A lymphatic mapping approach also identified unpredictable patterns of lymphatic drainage such as drainage to retropharyngeal lymph nodes. Drainage to the retropharyngeal lymph node basin may be relatively uncommon with reports describing a prevalence of less than 10% [15,16,17], and most commonly associated with pharyngeal wall primary tumors. In patients treated with a primary surgical modality, dissection of retropharyngeal nodal basin is not commonly performed although some centres have published techniques to dissect the retropharyngeal nodal basin [18, 19] with either a transcervical or transoral approach. Use of lymphatic mapping may help identify patients at risk for retropharyngeal nodal drainage. In the present series, we demonstrated one patient who had evidence of retropharyngeal lymphatic drainage. This same patient had an HPV negative primary tumor of the tongue base and glossotonsillar sulcus with a single metastatic lymph node with minor extranodal extension and with no evidence of pathologic disease in the dissected retropharyngeal basin. In this case, the lymphatic mapping study helped identify a potential route of spread requiring surgical management, albeit there was no evidence of pathologic disease in this basin. This finding may suggest that lymphatic mapping may further add value in directing treatment of patients with oropharyngeal cancers.

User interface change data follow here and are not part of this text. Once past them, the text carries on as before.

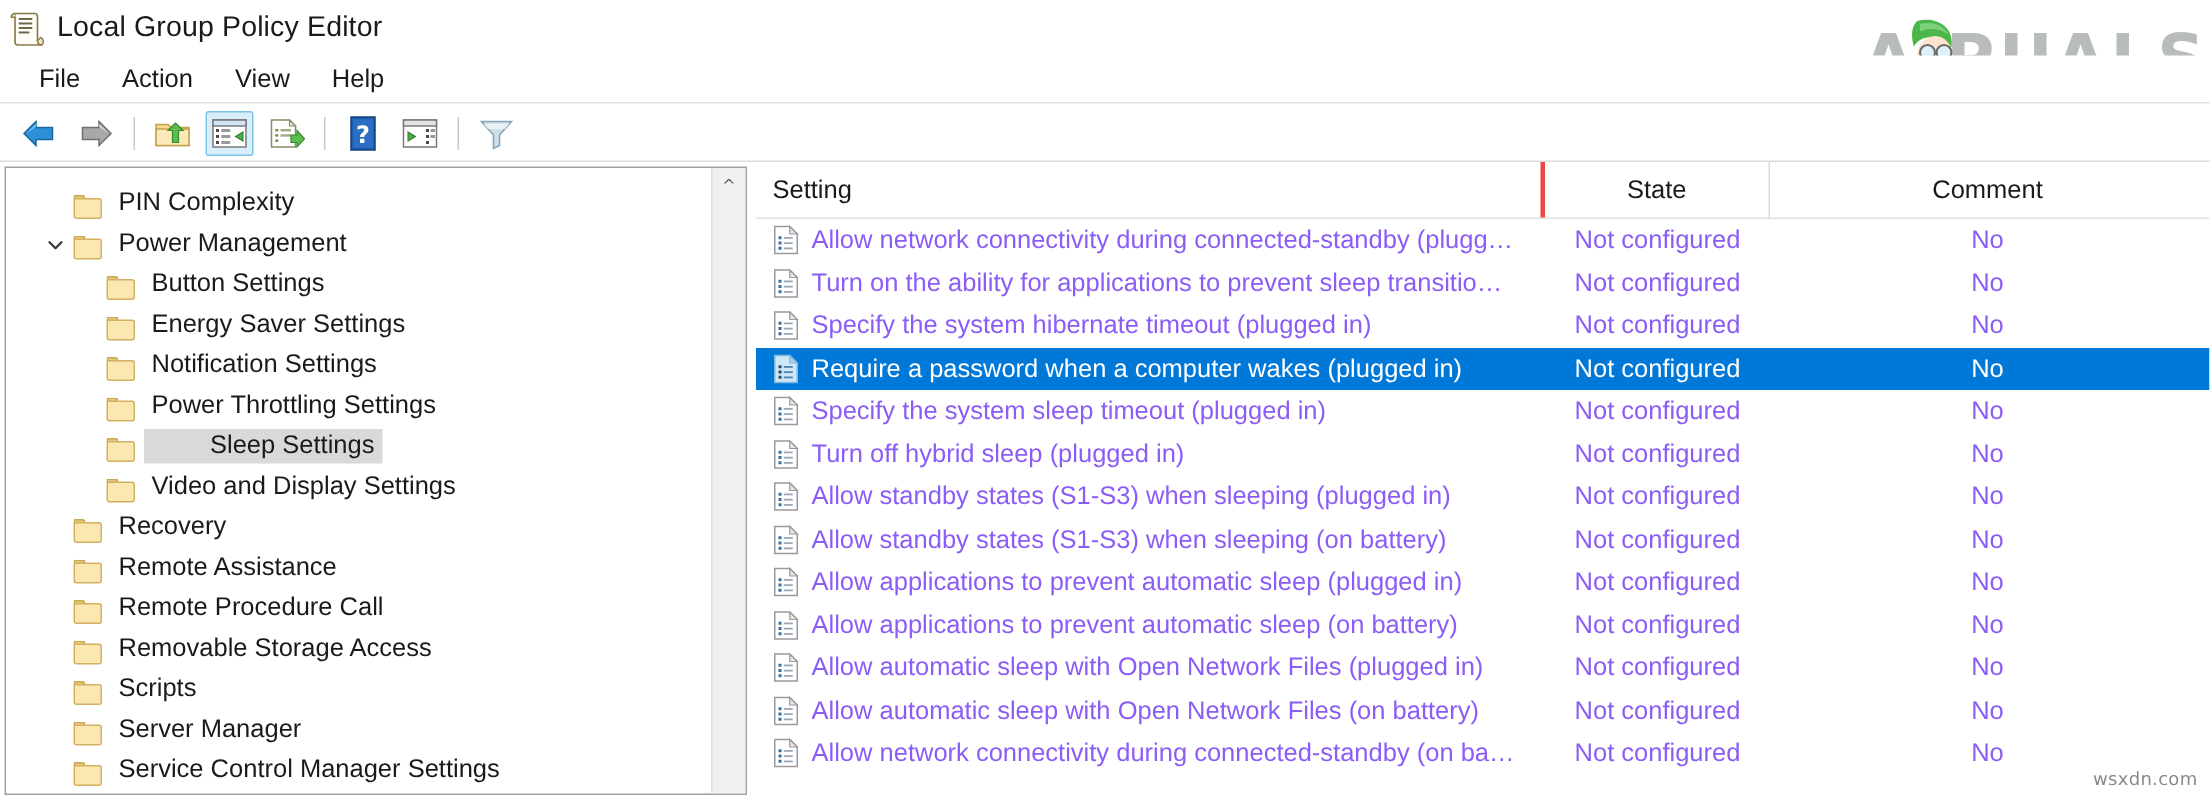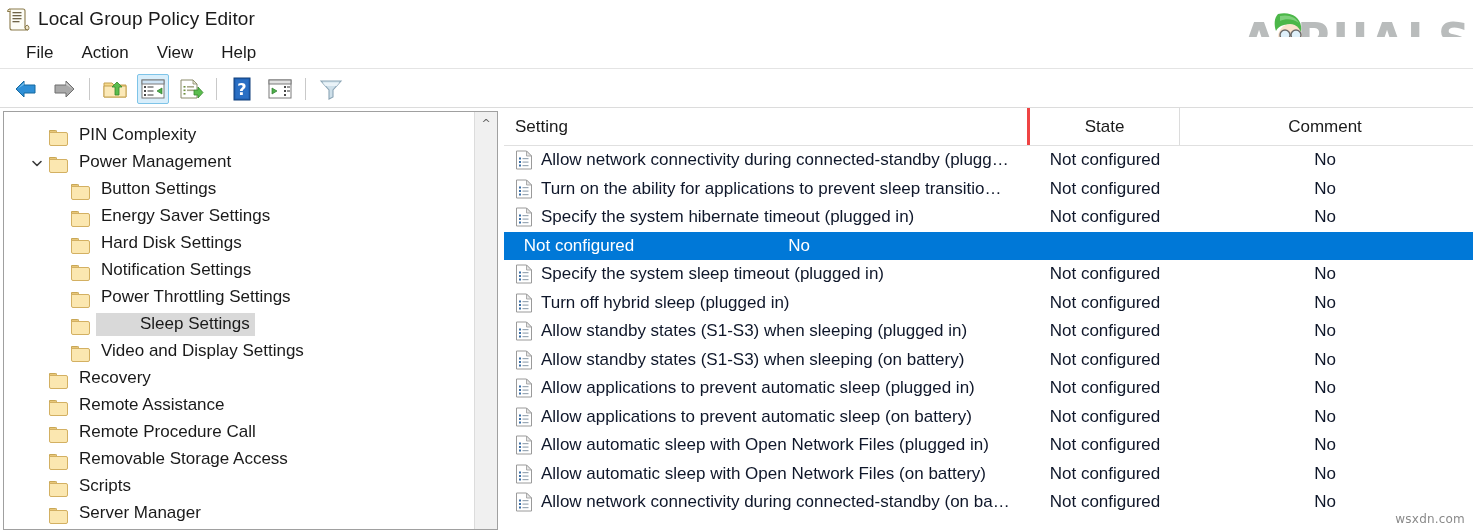"Allow network connectivity during" .cell { color: #0f172a -> #8b5cf6 }
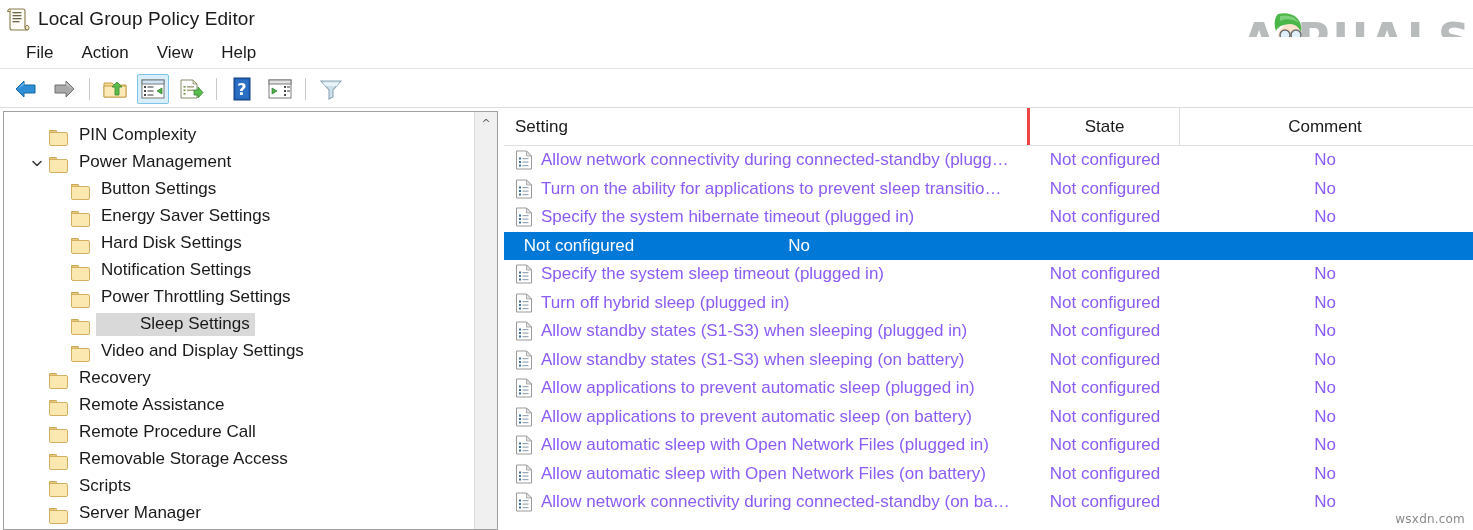"Hard Disk Settings" div.tree-row { html: <div> <div></div> <div></div> <div></div> <div>Hard Disk Settings</div> </div> -> none }
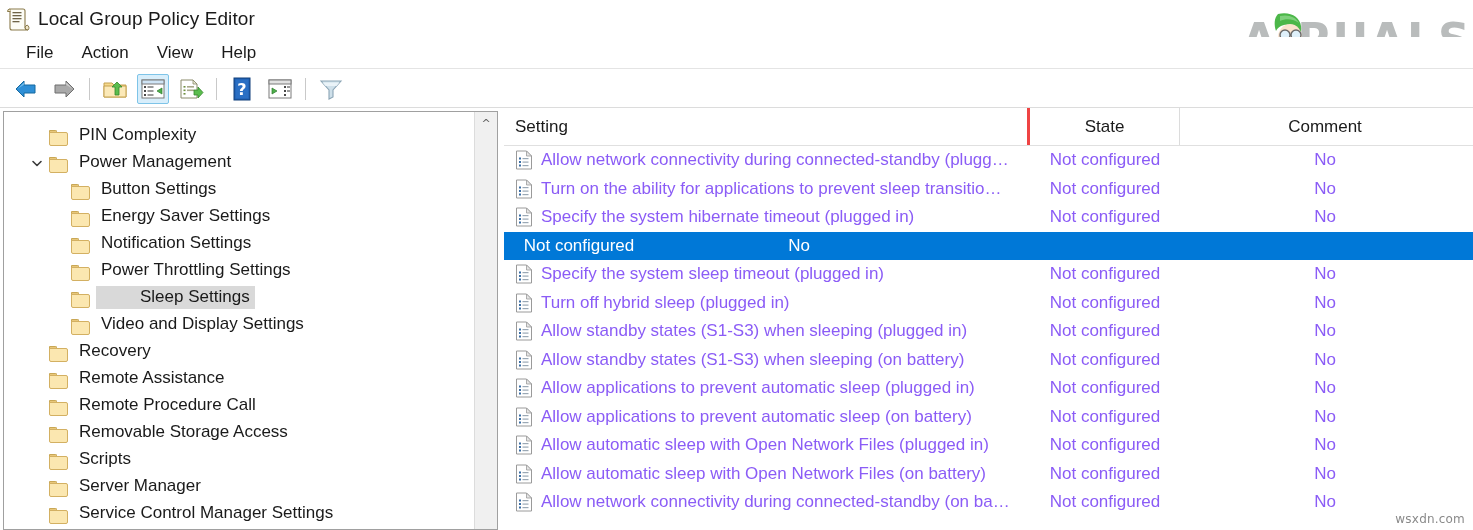"Require a password when a" div.cell { html: none -> <div> <span><svg> <path></path> <path></path> <rect></rect> <rect></rect> <rect></rect> <rect></rect> <rect></rect> <rect></rect> </svg></span> <span>Require a password when a computer wakes (plugged in)</span> </div> }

Our results also support a promising role for treatment deintensification among patients with lateralized oropharyngeal tumors. A cautious selection of patients and avoidance of unnecessary treatment to the contralateral neck, can significantly reduce short- and long-term treatment related toxicities [20]. A personalized management of patients can potentially reduce costs associated to treatment related toxicities, such as hospital admission (pneumonia, dysphagia, malnutrition, etc.) and additional interventions (gastrostomy feeding tube placement, tracheostomy, etc.) [21, 22]. Jensen et al. [23] has showed that incapacitating side effect of radiation therapy can be significantly reduced with ipsilateral treatment of the neck. Patients with unilateral treatment showed significantly lower levels of xerostomia, dysphagia, hoarseness, fibrosis and edema in comparison to patients that underwent bilateral irradiation. Other potential benefit includes improvement of quality of life and level of functioning [24]. Several ongoing prospective randomized trials are currently assessing the role of deintensification therapy for OPSCC [25].

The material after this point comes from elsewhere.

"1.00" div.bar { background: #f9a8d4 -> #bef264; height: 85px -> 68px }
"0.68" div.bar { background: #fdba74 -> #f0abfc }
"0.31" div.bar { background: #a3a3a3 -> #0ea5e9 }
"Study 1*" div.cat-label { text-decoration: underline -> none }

Limitations of this study include a limited number of patients, the retrospective nature of the data, and a conservative long-term follow-up duration. Approximately three quarters of patients (76.6%) in our study showed positive staining for p16, demonstrating heterogenicity of the oropharyngeal tumors treated, however, previous studies did not show significant differences for nodal metastasis between HPV positive and negative OPSCC [26]. In addition, although SPECT-CT lymphoscintigraphy appears as an interesting tool for the assessment of oropharyngeal malignancies, it should be used with caution for tumors close to midline (soft palate, tongue base) which may not be amenable to ipsilateral treatment due to an increased risk of bilateral lymphatic drainage [12].

Conclusion

The use of pre-operative SPECT-CT lymphoscintigraphy prior to unilateral primary surgical management of early stage OPSCC is an accurate and reliable tool which allows us to predict lymphatic drainage of tumors without compromising oncological outcomes. The inclusion of lymphatic mapping in the initial management algorithm of OPSCC can improve characterization of lymphatic drainage to the contralateral neck and offer a personalized treatment based on tumor features.